A few years ago I looked at an answer in the TeX StackExchange (link below), I’ll summarize:

Frontmatter:
Cover page
Title page
copyright, ISBN, cataloguing details
Table of contents
List of figures
List of tables

Mainmatter:
Chapters
chapter-01
chapter-02
...

Backmatter:
Appendices
Bibliography
Index

I should also add information specific to PDF files: tags, author, date, etc.

page layout

I think that the Tufte examples are state of the art, but this is a matter of style.

Also, headers and footers can be useful for reports, but not necessarily for general fiction or non-fiction books.
It would be better to consider this information, and remove if not required.

source code directory / file structure

00-style
header.typ
footer.typ
page.typ
pdf-info.yml or pdf-info.typ // perhaps this file belongs to a separate directory?

01-frontmatter

02-mainmatter // multi file structure, separate directory content from images
chapter-01
|-index.typ
|-chapter-01.typ // chapter 01 content
|-chapter-01.md // see comment below
|-images-01
  |-img-01-01.svg

chapter-02
...

03-backmatter
bibliography.typ
bibliography.bib // if the author already has a bibliography database

comment

I also like the idea to completely separate the content from the scaffolding. If this is the case, I wouldn’t dismiss the idea that the author writes the content in Markdown and then converts to typst, using for example pandoc.

conclusion

Simple question, but not so simple answer!

Unfortunately I’m not competent enough in typst, or LaTeX, to show any code, but I would start from the excellent case of Gaétan Lepage which you shared already. In any case, I can help and support, as this can be a project on its own.
Let me know what you think.

references:

https://ctan.org/pkg/memoir

Thank you for that, 4_K. I am indeed looking for a template which generates the appropriate directories and perhaps populates some basic components.

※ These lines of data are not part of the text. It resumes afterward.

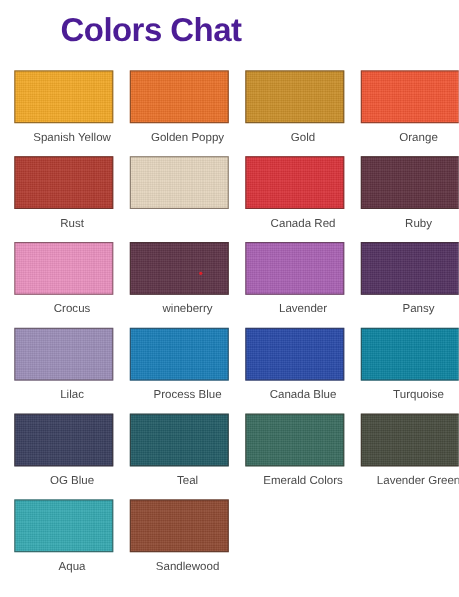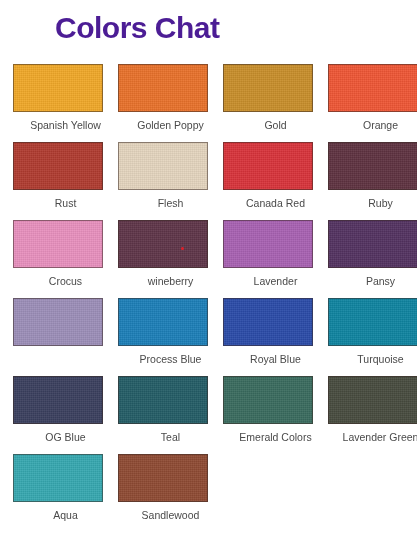--- a/index.html
+++ b/index.html
@@ -108,21 +108,20 @@
       <div class="cell">
         <div class="swatch" style="background: rgb(176, 59, 48);">
           <div class="texture"></div>
         </div>
         <div class="label">Rust</div>
       </div>
       <div class="cell">
         <div class="swatch" style="background: rgb(228, 213, 190);">
           <div class="texture"></div>
         </div>
-        <div class="label">Flesh</div>
       </div>
       <div class="cell">
         <div class="swatch" style="background: rgb(216, 51, 58);">
           <div class="texture"></div>
         </div>
         <div class="label">Canada Red</div>
       </div>
       <div class="cell">
         <div class="swatch" style="background: rgb(94, 50, 64);">
           <div class="texture"></div>
@@ -151,32 +150,33 @@
       <div class="cell">
         <div class="swatch" style="background: rgb(83, 50, 96);">
           <div class="texture"></div>
         </div>
         <div class="label">Pansy</div>
       </div>
       <div class="cell">
         <div class="swatch" style="background: rgb(156, 142, 184);">
           <div class="texture"></div>
         </div>
+        <div class="label">Lilac</div>
       </div>
       <div class="cell">
         <div class="swatch" style="background: rgb(28, 127, 184);">
           <div class="texture"></div>
         </div>
         <div class="label">Process Blue</div>
       </div>
       <div class="cell">
         <div class="swatch" style="background: rgb(42, 75, 168);">
           <div class="texture"></div>
         </div>
-        <div class="label">Royal Blue</div>
+        <div class="label">Canada Blue</div>
       </div>
       <div class="cell">
         <div class="swatch" style="background: rgb(14, 132, 160);">
           <div class="texture"></div>
         </div>
         <div class="label">Turquoise</div>
       </div>
       <div class="cell">
         <div class="swatch" style="background: rgb(58, 63, 94);">
           <div class="texture"></div>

Your StackExchange snip largely addresses the format of the book, and not of the typst apparatus that surrounds it.

I am looking for information on typst-related project structures that support the book – how should external resource be marshalled (already answered, I think, but the mechanism Andrew outlined and I referred to in the initial post)? Where do the customizations for the ToC outline go? For the Lists of Figures and Tables (and those need customization – the default settings replicate footnotes from captions.)

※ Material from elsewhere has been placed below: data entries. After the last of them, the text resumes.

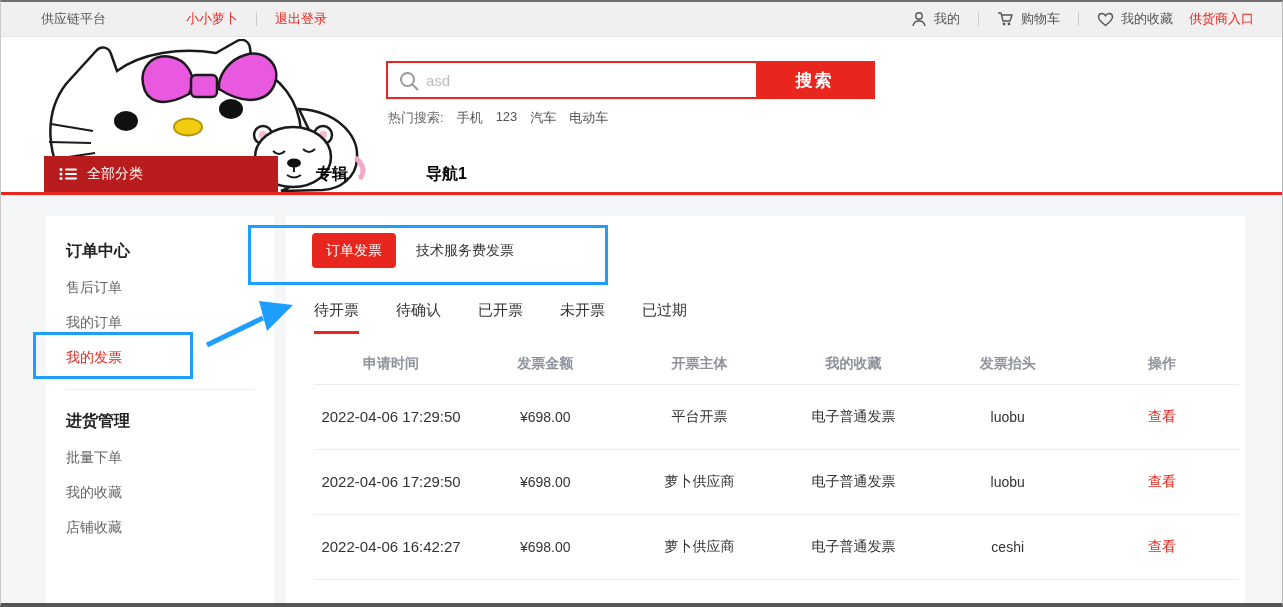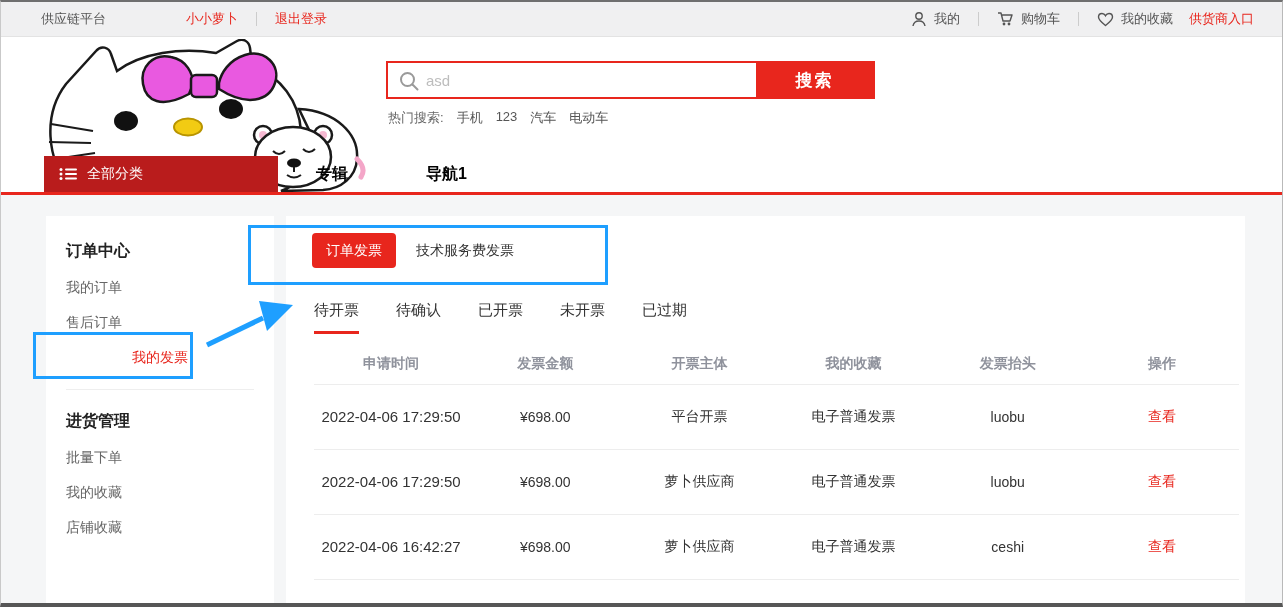--- a/index.html
+++ b/index.html
@@ -51,21 +51,21 @@
     font-size:16px; font-weight:bold; color:#000; cursor:pointer; }
   .nav-1{ left:315px; } .nav-2{ left:425px; }
   
   .content{ position:relative; height:465px; background:#f5f6f7; }
   .card{ position:absolute; background:#fff; }
   .side-card{ left:45px; top:21px; width:228px; height:420px; padding:4px 20px 0 20px; }
   .main-card{ left:285px; top:21px; width:959px; height:420px; padding:17px 15px 0 13px; }
   
   .side-title{ font-size:16px; font-weight:bold; color:#222; margin:18px 0 6px 0; line-height:26px; }
   .side-item{ font-size:14px; color:#666; line-height:35px; cursor:pointer; }
-  .side-item.active{ color:#e8261d;text-align:center; }
+  .side-item.active{ color:#e8261d; }
   .side-div{ border:none; border-top:1px solid #eee; margin:14px 0 2px 0; }
   
   .ptabs{ display:flex; align-items:center; margin-left:13px; }
   .ptab{ font-size:14px; color:#333; cursor:pointer; padding:0 14px; height:35px;
     display:flex; align-items:center; border-radius:4px; }
   .ptab.active{ background:#e8261d; color:#fff; margin-right:6px; }
   
   .stabs{ display:flex; gap:37px; margin:33px 0 0 15px; }
   .stab{ font-size:15px; color:#333; cursor:pointer; padding-bottom:11px; border-bottom:3px solid transparent; }
   .stab.active{ border-bottom-color:#e8261d; }
@@ -202,22 +202,22 @@
       <span>全部分类</span>
     </div>
     <span class="navlink nav-1">专辑</span>
     <span class="navlink nav-2">导航1</span>
   </div>
 
   <div class="content">
     <div class="card side-card">
       <div id="sidebar-sections">
           <div class="side-title">订单中心</div>
+          <div class="side-item">售后订单</div>
           <div class="side-item">我的订单</div>
-          <div class="side-item">售后订单</div>
           <div class="side-item active">我的发票</div>
           <hr class="side-div">
           <div class="side-title">进货管理</div>
           <div class="side-item">批量下单</div>
           <div class="side-item">我的收藏</div>
           <div class="side-item">店铺收藏</div>
         </div>
     </div>
 
     <div class="card main-card">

In the past I have used LaTeX with the memoir package. I still primarily work with ConTeXt, which I find much easier to use than LaTeX.

My current non-fiction project when presented as a book has a pretty formal traditional structure with an epigraph page, foreward, contents, preface, bastard title, and such at the beginning, and endnotes, biographies, bibliographies, and topic and person indexes on the back side. There is English (mostly modern, but many early modern English extracts), French, Biblical Hebrew, ancient Greek (for some definition of ancient), and more, all of which have different presentation requirements. An html version might look very different from the book, but as much as possible those differences should be reflected in and managed by the external appratus, and not the content sections.

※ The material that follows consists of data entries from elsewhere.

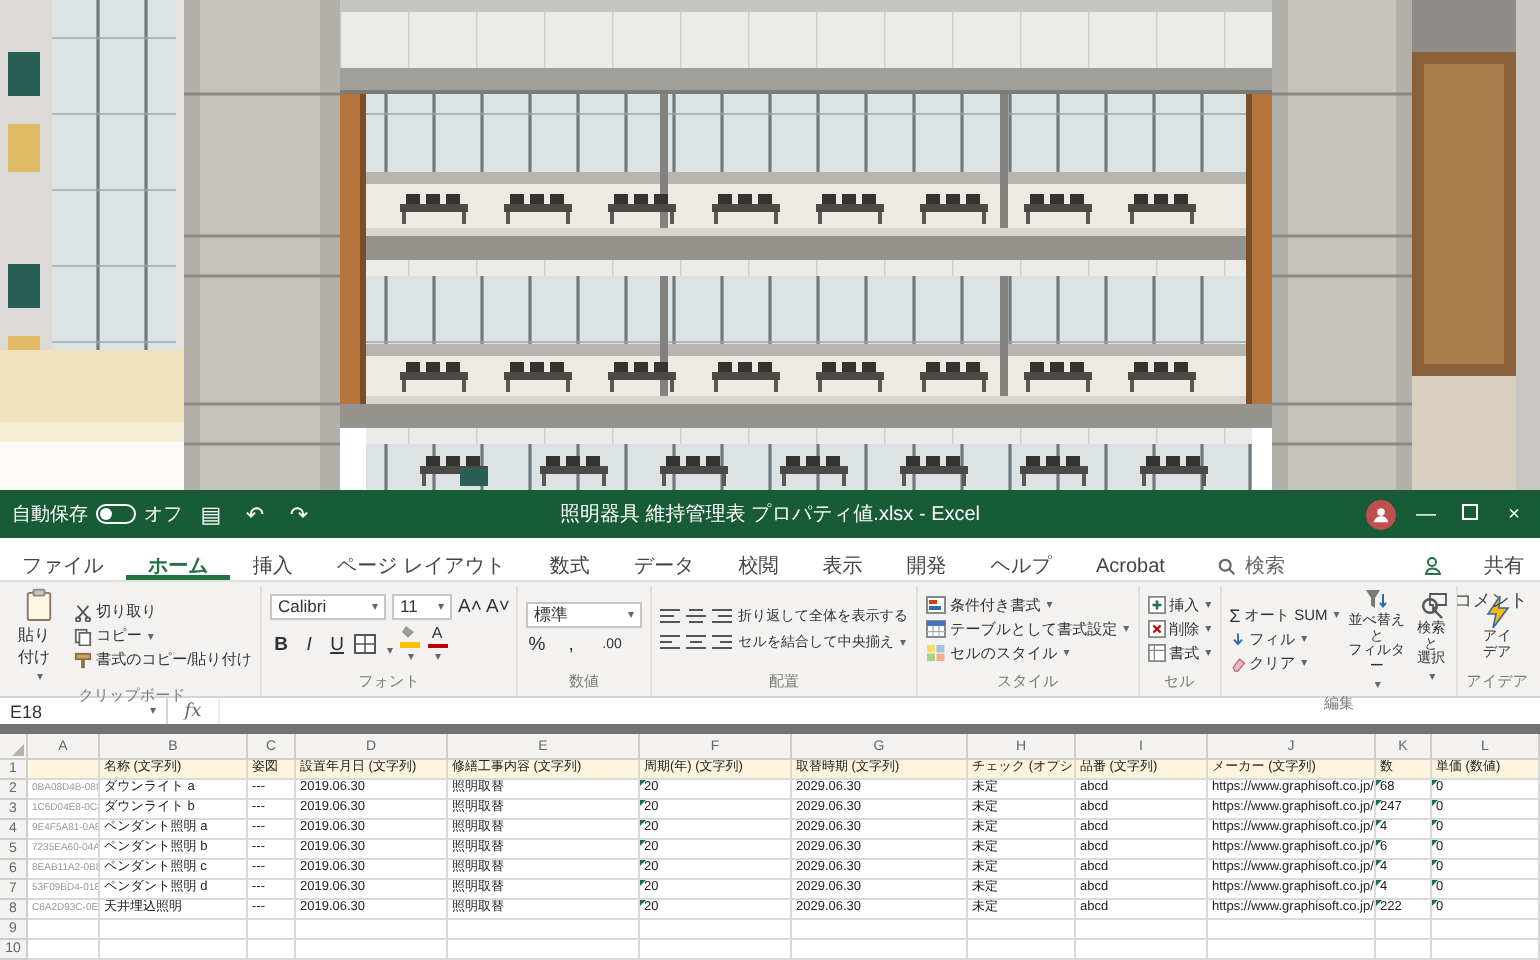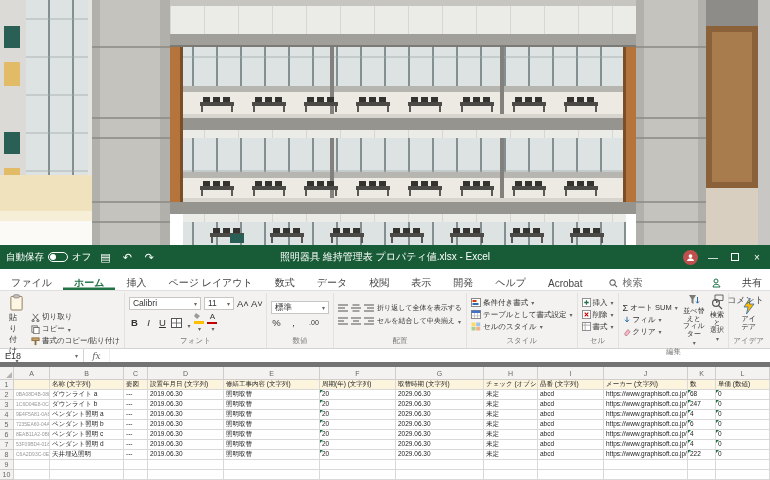--- a/index.html
+++ b/index.html
@@ -42,21 +42,21 @@
   .minicol { display:flex; flex-direction:column; justify-content:center; gap:2px; }
   .minibtn { display:flex; align-items:center; gap:2px; font-size:7.5px; color:#333; white-space:nowrap; }
   .dd::after { content:"▾"; font-size:6px; color:#666; margin-left:1px; }
   .combo { background:#fff; border:1px solid #c8c6c4; height:13px; display:flex; align-items:center; font-size:8.5px; padding:0 3px; color:#333; justify-content:space-between; }
   .fmt { font-size:9.5px; width:11px; text-align:center; color:#333; }
   .rrow { display:flex; align-items:center; gap:3px; }
   .colbar { display:inline-block; width:10px; height:2.5px; }
   .stackcol { display:flex; flex-direction:column; justify-content:center; gap:2px; }
   .two-line { white-space:pre-line; font-size:7px; text-align:center; line-height:1.1; color:#333; }
   .vbtn { display:flex; flex-direction:column; align-items:center; gap:1px; }
-  .comment-btn { position:absolute; right:6px; top:3px; display:flex; align-items:flex-start; gap:3px; font-size:9px; color:#444; }
+  .comment-btn { position:absolute; right:6px; top:3px; display:flex; align-items:center; gap:3px; font-size:9px; color:#444; }
 
   
   .fbar { height:18px; background:#fff; border-bottom:5px solid #737373; display:flex; align-items:stretch; font-size:9px; color:#333; }
   .namebox { width:84px; border-right:1px solid #d6d4d2; display:flex; align-items:center; justify-content:space-between; padding:0 5px; }
   .fx { width:26px; display:flex; align-items:center; justify-content:center; font-style:italic;
     font-family:"DejaVu Serif","Liberation Serif",serif; color:#666; border-right:1px solid #eee; }
   .finput { flex:1; }
 
   
   .sheet { height:113px; background:#fff; display:grid; grid-template-rows:13px repeat(10,10px); }
@@ -299,21 +299,21 @@
               <span>書式のコピー/貼り付け</span>
             </div>
           </div>
         </div>
         <div class="rlabel">クリップボード</div>
       </div>
 
       <div class="rgroup">
         <div class="rbody" style="flex-direction:column;align-items:stretch;justify-content:center;gap:3px;">
           <div class="rrow">
-            <div class="combo dd" style="width:72px;">
+            <div class="combo dd" style="width:58px;">
                 <span>Calibri</span>
               </div>
             <div class="combo dd" style="width:30px;">
                 <span>11</span>
               </div>
             <span class="fmt">A˄</span>
             <span class="fmt">A˅</span>
           </div>
           <div class="rrow">
             <span class="fmt" style="font-weight:bold;">B</span>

(As to your comment on headings, with 60+ pages of endnotes, you definitely need to be able to fashion headings like “Notes for pages 230 to 236” and, when there is a lot of cross-referencing, headers in the body that reflect section names may be called for as well.)

Markdown may have been used for some of the initial chapter content, but it does not lend itself to semantic markup, whereas the macro capabilities of typst (and tex) provide much greater flexibility. Markdown does not lend itself to automatic generation of text, as generating acronym dictionaries from json/yaml/csv files. Markdown text also requires significant editing for note insertion, quote formatting, citations, indexing, and cross-referencing. Whether it is easier to start with typst (or tex), or start with some markdown flavor, is not a clear-cut choice.

Markdown is fine, however, for less complex documents and I do use that (with Pandoc and custome template files) for memoranda and such.